#### [To do]
This task calls for copying each line below that contains "none".
:: Entries shown
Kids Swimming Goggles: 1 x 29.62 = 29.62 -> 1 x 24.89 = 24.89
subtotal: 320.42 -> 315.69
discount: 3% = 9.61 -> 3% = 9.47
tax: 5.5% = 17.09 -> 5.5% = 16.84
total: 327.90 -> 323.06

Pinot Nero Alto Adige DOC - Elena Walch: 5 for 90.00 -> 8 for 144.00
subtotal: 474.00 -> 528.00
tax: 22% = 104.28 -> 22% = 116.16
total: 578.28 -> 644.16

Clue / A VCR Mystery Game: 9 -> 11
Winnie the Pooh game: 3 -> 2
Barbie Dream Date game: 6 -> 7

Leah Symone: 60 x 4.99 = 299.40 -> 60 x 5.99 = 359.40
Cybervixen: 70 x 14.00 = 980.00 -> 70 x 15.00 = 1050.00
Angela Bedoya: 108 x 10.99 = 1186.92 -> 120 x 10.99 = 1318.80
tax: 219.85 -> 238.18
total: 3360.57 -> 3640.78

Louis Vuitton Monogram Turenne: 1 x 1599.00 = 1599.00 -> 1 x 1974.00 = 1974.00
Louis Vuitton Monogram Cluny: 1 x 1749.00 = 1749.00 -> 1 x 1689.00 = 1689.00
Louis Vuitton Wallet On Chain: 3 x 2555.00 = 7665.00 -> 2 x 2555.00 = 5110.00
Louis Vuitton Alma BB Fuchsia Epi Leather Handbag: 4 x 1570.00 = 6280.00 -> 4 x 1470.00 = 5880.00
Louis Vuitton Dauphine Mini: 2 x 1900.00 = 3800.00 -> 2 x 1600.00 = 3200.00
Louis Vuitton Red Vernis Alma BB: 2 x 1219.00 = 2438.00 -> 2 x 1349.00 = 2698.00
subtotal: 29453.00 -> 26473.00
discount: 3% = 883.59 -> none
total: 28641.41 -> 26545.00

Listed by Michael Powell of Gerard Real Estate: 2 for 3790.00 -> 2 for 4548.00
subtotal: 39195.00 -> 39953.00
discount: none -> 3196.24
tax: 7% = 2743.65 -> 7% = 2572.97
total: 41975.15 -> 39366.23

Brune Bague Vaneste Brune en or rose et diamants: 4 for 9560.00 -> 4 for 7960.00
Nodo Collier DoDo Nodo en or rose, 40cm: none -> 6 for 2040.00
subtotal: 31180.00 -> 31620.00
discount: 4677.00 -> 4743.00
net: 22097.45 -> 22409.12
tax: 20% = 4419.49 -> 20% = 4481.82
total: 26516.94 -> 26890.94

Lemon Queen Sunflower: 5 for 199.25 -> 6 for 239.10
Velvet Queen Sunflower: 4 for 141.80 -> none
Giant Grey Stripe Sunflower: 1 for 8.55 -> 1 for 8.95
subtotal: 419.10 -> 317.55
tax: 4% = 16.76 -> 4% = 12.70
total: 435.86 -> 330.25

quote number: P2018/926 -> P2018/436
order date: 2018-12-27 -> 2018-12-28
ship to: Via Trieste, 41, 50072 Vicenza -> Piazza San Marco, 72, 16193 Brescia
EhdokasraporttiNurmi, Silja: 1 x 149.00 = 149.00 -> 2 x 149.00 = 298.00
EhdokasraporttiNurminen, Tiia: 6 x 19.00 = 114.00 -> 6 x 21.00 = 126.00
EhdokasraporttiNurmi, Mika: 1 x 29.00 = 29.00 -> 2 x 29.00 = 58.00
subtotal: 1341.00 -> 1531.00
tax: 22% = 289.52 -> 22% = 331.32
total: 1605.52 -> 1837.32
::::
#### [Solution for this task]
discount: 3% = 883.59 -> none
discount: none -> 3196.24
Nodo Collier DoDo Nodo en or rose, 40cm: none -> 6 for 2040.00
Velvet Queen Sunflower: 4 for 141.80 -> none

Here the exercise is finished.